> [PROBLEM STATEMENT]: Copy out the entries below exactly as they stand, but only from the line containing "tax: 8.25% = 1100.45 -> 8.25% = 1090.87" through the line containing "total: 14439.28 -> 14313.58".

> [EXTRACTED DATA]:
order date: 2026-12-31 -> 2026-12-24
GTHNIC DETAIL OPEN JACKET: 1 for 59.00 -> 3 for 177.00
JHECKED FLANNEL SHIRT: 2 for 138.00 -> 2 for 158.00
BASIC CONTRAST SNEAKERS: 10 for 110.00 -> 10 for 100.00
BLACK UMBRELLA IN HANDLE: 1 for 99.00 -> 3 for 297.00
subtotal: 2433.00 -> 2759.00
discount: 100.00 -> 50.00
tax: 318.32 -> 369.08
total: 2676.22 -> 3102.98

...

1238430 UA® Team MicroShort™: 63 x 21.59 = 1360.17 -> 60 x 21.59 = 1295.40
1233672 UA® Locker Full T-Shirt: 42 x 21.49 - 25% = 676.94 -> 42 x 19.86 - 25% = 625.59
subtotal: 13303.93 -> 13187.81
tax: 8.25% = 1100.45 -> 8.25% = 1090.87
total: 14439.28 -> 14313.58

> [ANSWER SECTION]:
tax: 8.25% = 1100.45 -> 8.25% = 1090.87
total: 14439.28 -> 14313.58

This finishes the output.